Without altering a single character, set down all of the data below.
[Start of Attachment]
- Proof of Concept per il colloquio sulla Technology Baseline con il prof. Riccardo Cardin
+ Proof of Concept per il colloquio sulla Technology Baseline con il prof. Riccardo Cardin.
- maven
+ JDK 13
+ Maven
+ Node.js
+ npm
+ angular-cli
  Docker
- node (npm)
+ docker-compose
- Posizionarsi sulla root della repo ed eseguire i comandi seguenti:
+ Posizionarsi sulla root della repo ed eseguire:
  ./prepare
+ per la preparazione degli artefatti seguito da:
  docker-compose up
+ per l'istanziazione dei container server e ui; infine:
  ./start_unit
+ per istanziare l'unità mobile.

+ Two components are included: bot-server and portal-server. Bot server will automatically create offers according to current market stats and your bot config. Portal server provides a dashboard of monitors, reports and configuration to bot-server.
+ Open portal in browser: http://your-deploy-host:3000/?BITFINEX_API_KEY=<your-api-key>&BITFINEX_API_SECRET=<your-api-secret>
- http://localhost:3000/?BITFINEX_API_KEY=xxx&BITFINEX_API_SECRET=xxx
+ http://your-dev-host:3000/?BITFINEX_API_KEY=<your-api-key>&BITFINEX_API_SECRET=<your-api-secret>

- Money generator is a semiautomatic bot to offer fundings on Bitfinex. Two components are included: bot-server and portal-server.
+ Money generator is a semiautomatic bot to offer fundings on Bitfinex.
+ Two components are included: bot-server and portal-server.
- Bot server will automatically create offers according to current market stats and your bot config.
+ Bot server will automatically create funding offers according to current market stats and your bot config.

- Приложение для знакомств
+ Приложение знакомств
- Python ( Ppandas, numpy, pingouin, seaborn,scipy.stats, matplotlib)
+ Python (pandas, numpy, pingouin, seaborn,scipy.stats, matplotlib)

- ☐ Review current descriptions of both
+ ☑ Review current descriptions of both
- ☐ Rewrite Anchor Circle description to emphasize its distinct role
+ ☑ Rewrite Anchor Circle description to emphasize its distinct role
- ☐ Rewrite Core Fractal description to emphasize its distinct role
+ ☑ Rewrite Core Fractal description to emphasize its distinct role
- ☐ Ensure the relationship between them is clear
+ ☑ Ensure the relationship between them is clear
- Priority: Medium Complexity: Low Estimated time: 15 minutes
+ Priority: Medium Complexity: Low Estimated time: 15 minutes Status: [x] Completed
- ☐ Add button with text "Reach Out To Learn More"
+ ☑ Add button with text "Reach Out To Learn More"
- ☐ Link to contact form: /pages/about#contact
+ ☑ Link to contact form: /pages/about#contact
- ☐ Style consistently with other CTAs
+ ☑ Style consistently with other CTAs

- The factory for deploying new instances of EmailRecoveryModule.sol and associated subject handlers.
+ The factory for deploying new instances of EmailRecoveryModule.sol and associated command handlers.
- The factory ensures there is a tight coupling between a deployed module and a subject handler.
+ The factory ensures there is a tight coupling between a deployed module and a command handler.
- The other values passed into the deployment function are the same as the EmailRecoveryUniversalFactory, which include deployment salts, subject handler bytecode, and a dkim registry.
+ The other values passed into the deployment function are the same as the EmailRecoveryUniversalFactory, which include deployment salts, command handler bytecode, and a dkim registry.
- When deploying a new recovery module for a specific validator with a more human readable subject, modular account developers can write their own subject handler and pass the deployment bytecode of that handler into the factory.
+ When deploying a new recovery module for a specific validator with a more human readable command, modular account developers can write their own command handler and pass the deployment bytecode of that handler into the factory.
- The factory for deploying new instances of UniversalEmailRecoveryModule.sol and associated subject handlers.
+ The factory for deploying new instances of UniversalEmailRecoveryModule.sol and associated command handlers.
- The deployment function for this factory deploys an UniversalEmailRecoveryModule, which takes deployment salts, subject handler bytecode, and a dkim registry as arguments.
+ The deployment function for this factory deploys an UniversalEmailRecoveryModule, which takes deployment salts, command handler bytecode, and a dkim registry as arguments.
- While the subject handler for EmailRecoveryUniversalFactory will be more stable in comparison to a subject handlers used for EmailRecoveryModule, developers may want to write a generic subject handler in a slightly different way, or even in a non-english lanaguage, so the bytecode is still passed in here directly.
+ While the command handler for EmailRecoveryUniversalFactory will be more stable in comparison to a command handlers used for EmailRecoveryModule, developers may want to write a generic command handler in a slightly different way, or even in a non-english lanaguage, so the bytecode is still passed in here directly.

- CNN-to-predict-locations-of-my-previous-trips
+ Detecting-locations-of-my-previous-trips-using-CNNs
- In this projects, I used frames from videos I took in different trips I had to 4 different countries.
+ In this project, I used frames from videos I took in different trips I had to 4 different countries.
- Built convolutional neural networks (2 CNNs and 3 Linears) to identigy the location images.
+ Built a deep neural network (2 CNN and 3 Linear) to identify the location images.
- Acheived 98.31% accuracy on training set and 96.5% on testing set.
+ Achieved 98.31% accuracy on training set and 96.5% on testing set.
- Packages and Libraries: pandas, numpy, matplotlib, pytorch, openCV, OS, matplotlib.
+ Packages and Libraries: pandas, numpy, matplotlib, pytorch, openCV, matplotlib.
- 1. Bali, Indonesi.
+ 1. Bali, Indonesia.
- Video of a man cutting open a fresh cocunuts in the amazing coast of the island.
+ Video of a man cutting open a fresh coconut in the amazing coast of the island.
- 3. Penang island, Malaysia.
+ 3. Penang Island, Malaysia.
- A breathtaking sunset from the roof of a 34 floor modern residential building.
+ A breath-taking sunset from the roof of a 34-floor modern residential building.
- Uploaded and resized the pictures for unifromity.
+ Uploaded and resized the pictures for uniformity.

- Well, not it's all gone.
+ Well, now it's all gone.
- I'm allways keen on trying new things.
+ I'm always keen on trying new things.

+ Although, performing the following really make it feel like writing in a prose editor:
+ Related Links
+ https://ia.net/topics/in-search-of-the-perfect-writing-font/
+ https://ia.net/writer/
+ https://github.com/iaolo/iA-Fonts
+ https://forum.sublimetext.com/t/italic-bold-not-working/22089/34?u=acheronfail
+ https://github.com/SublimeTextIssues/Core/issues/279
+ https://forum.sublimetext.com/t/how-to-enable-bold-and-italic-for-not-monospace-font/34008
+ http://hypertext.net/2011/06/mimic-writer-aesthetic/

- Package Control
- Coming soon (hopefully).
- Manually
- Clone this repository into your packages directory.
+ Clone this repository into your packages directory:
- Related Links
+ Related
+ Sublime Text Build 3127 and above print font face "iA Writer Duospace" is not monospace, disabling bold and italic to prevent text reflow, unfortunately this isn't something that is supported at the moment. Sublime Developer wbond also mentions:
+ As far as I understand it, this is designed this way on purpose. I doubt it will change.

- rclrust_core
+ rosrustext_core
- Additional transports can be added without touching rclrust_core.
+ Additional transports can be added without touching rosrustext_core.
[End of Attachment]
SOLUTION BELOW:
- Proof of Concept per il colloquio sulla Technology Baseline con il prof. Riccardo Cardin
+ Proof of Concept per il colloquio sulla Technology Baseline con il prof. Riccardo Cardin.
- maven
+ JDK 13
+ Maven
+ Node.js
+ npm
+ angular-cli
  Docker
- node (npm)
+ docker-compose
- Posizionarsi sulla root della repo ed eseguire i comandi seguenti:
+ Posizionarsi sulla root della repo ed eseguire:
  ./prepare
+ per la preparazione degli artefatti seguito da:
  docker-compose up
+ per l'istanziazione dei container server e ui; infine:
  ./start_unit
+ per istanziare l'unità mobile.

+ Two components are included: bot-server and portal-server. Bot server will automatically create offers according to current market stats and your bot config. Portal server provides a dashboard of monitors, reports and configuration to bot-server.
+ Open portal in browser: http://your-deploy-host:3000/?BITFINEX_API_KEY=<your-api-key>&BITFINEX_API_SECRET=<your-api-secret>
- http://localhost:3000/?BITFINEX_API_KEY=xxx&BITFINEX_API_SECRET=xxx
+ http://your-dev-host:3000/?BITFINEX_API_KEY=<your-api-key>&BITFINEX_API_SECRET=<your-api-secret>

- Money generator is a semiautomatic bot to offer fundings on Bitfinex. Two components are included: bot-server and portal-server.
+ Money generator is a semiautomatic bot to offer fundings on Bitfinex.
+ Two components are included: bot-server and portal-server.
- Bot server will automatically create offers according to current market stats and your bot config.
+ Bot server will automatically create funding offers according to current market stats and your bot config.

- Приложение для знакомств
+ Приложение знакомств
- Python ( Ppandas, numpy, pingouin, seaborn,scipy.stats, matplotlib)
+ Python (pandas, numpy, pingouin, seaborn,scipy.stats, matplotlib)

- ☐ Review current descriptions of both
+ ☑ Review current descriptions of both
- ☐ Rewrite Anchor Circle description to emphasize its distinct role
+ ☑ Rewrite Anchor Circle description to emphasize its distinct role
- ☐ Rewrite Core Fractal description to emphasize its distinct role
+ ☑ Rewrite Core Fractal description to emphasize its distinct role
- ☐ Ensure the relationship between them is clear
+ ☑ Ensure the relationship between them is clear
- Priority: Medium Complexity: Low Estimated time: 15 minutes
+ Priority: Medium Complexity: Low Estimated time: 15 minutes Status: [x] Completed
- ☐ Add button with text "Reach Out To Learn More"
+ ☑ Add button with text "Reach Out To Learn More"
- ☐ Link to contact form: /pages/about#contact
+ ☑ Link to contact form: /pages/about#contact
- ☐ Style consistently with other CTAs
+ ☑ Style consistently with other CTAs

- The factory for deploying new instances of EmailRecoveryModule.sol and associated subject handlers.
+ The factory for deploying new instances of EmailRecoveryModule.sol and associated command handlers.
- The factory ensures there is a tight coupling between a deployed module and a subject handler.
+ The factory ensures there is a tight coupling between a deployed module and a command handler.
- The other values passed into the deployment function are the same as the EmailRecoveryUniversalFactory, which include deployment salts, subject handler bytecode, and a dkim registry.
+ The other values passed into the deployment function are the same as the EmailRecoveryUniversalFactory, which include deployment salts, command handler bytecode, and a dkim registry.
- When deploying a new recovery module for a specific validator with a more human readable subject, modular account developers can write their own subject handler and pass the deployment bytecode of that handler into the factory.
+ When deploying a new recovery module for a specific validator with a more human readable command, modular account developers can write their own command handler and pass the deployment bytecode of that handler into the factory.
- The factory for deploying new instances of UniversalEmailRecoveryModule.sol and associated subject handlers.
+ The factory for deploying new instances of UniversalEmailRecoveryModule.sol and associated command handlers.
- The deployment function for this factory deploys an UniversalEmailRecoveryModule, which takes deployment salts, subject handler bytecode, and a dkim registry as arguments.
+ The deployment function for this factory deploys an UniversalEmailRecoveryModule, which takes deployment salts, command handler bytecode, and a dkim registry as arguments.
- While the subject handler for EmailRecoveryUniversalFactory will be more stable in comparison to a subject handlers used for EmailRecoveryModule, developers may want to write a generic subject handler in a slightly different way, or even in a non-english lanaguage, so the bytecode is still passed in here directly.
+ While the command handler for EmailRecoveryUniversalFactory will be more stable in comparison to a command handlers used for EmailRecoveryModule, developers may want to write a generic command handler in a slightly different way, or even in a non-english lanaguage, so the bytecode is still passed in here directly.

- CNN-to-predict-locations-of-my-previous-trips
+ Detecting-locations-of-my-previous-trips-using-CNNs
- In this projects, I used frames from videos I took in different trips I had to 4 different countries.
+ In this project, I used frames from videos I took in different trips I had to 4 different countries.
- Built convolutional neural networks (2 CNNs and 3 Linears) to identigy the location images.
+ Built a deep neural network (2 CNN and 3 Linear) to identify the location images.
- Acheived 98.31% accuracy on training set and 96.5% on testing set.
+ Achieved 98.31% accuracy on training set and 96.5% on testing set.
- Packages and Libraries: pandas, numpy, matplotlib, pytorch, openCV, OS, matplotlib.
+ Packages and Libraries: pandas, numpy, matplotlib, pytorch, openCV, matplotlib.
- 1. Bali, Indonesi.
+ 1. Bali, Indonesia.
- Video of a man cutting open a fresh cocunuts in the amazing coast of the island.
+ Video of a man cutting open a fresh coconut in the amazing coast of the island.
- 3. Penang island, Malaysia.
+ 3. Penang Island, Malaysia.
- A breathtaking sunset from the roof of a 34 floor modern residential building.
+ A breath-taking sunset from the roof of a 34-floor modern residential building.
- Uploaded and resized the pictures for unifromity.
+ Uploaded and resized the pictures for uniformity.

- Well, not it's all gone.
+ Well, now it's all gone.
- I'm allways keen on trying new things.
+ I'm always keen on trying new things.

+ Although, performing the following really make it feel like writing in a prose editor:
+ Related Links
+ https://ia.net/topics/in-search-of-the-perfect-writing-font/
+ https://ia.net/writer/
+ https://github.com/iaolo/iA-Fonts
+ https://forum.sublimetext.com/t/italic-bold-not-working/22089/34?u=acheronfail
+ https://github.com/SublimeTextIssues/Core/issues/279
+ https://forum.sublimetext.com/t/how-to-enable-bold-and-italic-for-not-monospace-font/34008
+ http://hypertext.net/2011/06/mimic-writer-aesthetic/

- Package Control
- Coming soon (hopefully).
- Manually
- Clone this repository into your packages directory.
+ Clone this repository into your packages directory:
- Related Links
+ Related
+ Sublime Text Build 3127 and above print font face "iA Writer Duospace" is not monospace, disabling bold and italic to prevent text reflow, unfortunately this isn't something that is supported at the moment. Sublime Developer wbond also mentions:
+ As far as I understand it, this is designed this way on purpose. I doubt it will change.

- rclrust_core
+ rosrustext_core
- Additional transports can be added without touching rclrust_core.
+ Additional transports can be added without touching rosrustext_core.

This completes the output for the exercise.